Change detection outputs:
■ ■ ■ ■ ■ ■ ■

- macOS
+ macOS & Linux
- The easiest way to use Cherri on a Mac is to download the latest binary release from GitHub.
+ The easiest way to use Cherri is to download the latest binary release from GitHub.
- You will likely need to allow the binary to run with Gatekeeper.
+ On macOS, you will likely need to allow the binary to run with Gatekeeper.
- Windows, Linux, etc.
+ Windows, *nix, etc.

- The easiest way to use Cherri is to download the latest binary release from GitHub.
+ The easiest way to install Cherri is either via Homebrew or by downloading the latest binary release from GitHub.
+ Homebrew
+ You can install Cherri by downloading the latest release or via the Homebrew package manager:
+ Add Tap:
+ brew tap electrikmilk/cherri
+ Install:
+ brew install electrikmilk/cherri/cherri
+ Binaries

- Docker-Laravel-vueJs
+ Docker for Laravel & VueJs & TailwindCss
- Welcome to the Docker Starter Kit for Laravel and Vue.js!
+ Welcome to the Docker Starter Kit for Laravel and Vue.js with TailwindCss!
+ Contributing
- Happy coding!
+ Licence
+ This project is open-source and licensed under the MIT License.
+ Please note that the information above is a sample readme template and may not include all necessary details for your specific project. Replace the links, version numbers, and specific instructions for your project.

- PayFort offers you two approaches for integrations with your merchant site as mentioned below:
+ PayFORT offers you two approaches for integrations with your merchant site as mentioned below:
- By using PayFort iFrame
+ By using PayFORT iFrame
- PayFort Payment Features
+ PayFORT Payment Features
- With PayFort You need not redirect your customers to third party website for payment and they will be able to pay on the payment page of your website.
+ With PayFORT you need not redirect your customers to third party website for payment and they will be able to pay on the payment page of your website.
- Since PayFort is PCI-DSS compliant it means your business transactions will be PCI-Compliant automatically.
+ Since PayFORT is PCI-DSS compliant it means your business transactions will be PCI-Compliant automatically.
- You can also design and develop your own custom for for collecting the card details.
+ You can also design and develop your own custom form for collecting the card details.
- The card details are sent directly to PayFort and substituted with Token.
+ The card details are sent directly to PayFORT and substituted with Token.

■ ■ ■ ■ ■ ■ ■

What to work on: Reproduce every line from the entries that holds the word "third".

Exercise result:
- With PayFort You need not redirect your customers to third party website for payment and they will be able to pay on the payment page of your website.
+ With PayFORT you need not redirect your customers to third party website for payment and they will be able to pay on the payment page of your website.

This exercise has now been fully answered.